Provided material: Begin

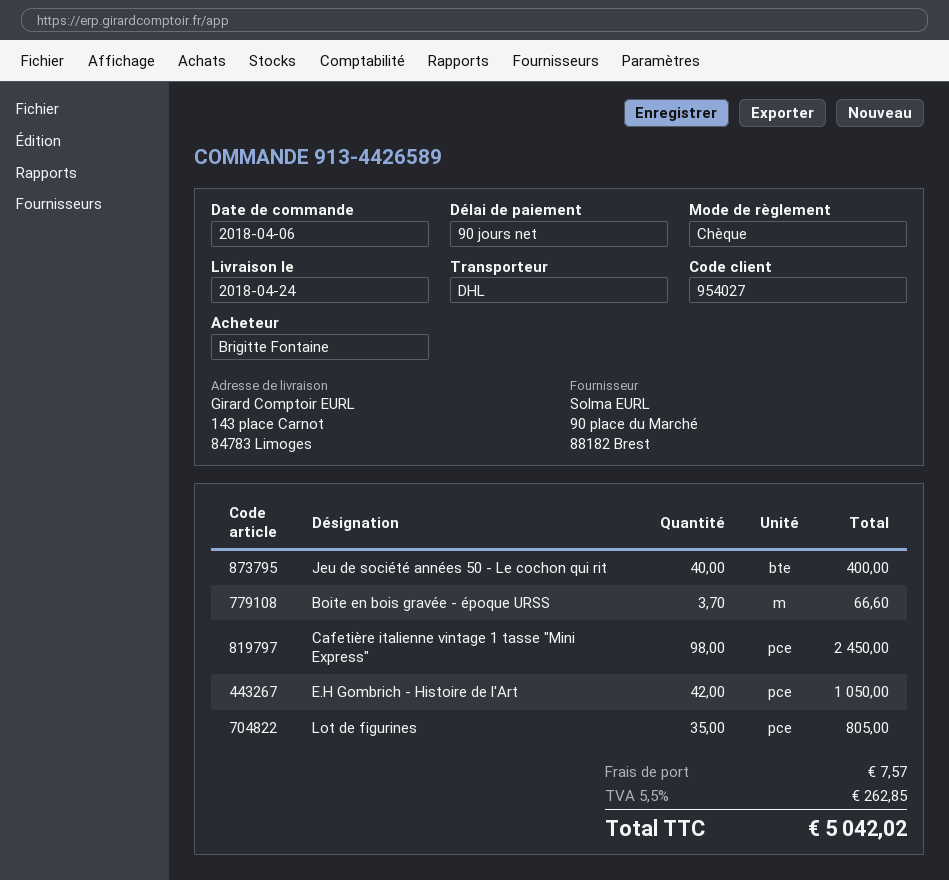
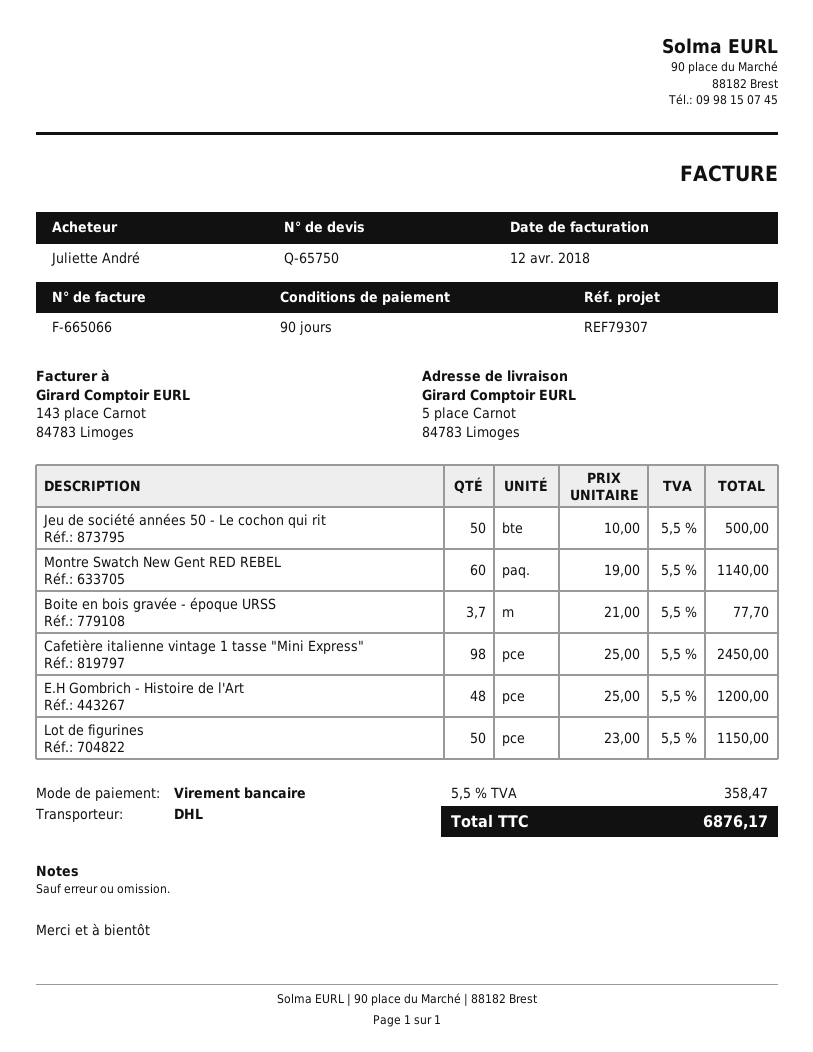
ordered by: Brigitte Fontaine -> Juliette André
payment method: cheque -> bank transfer
ship to: 143 place Carnot, 84783 Limoges -> 5 place Carnot, 84783 Limoges
Jeu de société années 50 - Le cochon qui rit: 40 for 400.00 -> 50 for 500.00
Boite en bois gravée - époque URSS: 3.7 for 66.60 -> 3.7 for 77.70
E.H Gombrich - Histoire de l'Art: 42 for 1050.00 -> 48 for 1200.00
Lot de figurines: 35 for 805.00 -> 50 for 1150.00
Montre Swatch New Gent RED REBEL: none -> 60 for 1140.00
shipping: 7.57 -> none
tax: 5.5% = 262.85 -> 5.5% = 358.47
total: 5042.02 -> 6876.17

Provided material: End

▸ Your objective
Set every record down verbatim. No pictures belong in the copy.

▸ Written answer
ordered by: Brigitte Fontaine -> Juliette André
payment method: cheque -> bank transfer
ship to: 143 place Carnot, 84783 Limoges -> 5 place Carnot, 84783 Limoges
Jeu de société années 50 - Le cochon qui rit: 40 for 400.00 -> 50 for 500.00
Boite en bois gravée - époque URSS: 3.7 for 66.60 -> 3.7 for 77.70
E.H Gombrich - Histoire de l'Art: 42 for 1050.00 -> 48 for 1200.00
Lot de figurines: 35 for 805.00 -> 50 for 1150.00
Montre Swatch New Gent RED REBEL: none -> 60 for 1140.00
shipping: 7.57 -> none
tax: 5.5% = 262.85 -> 5.5% = 358.47
total: 5042.02 -> 6876.17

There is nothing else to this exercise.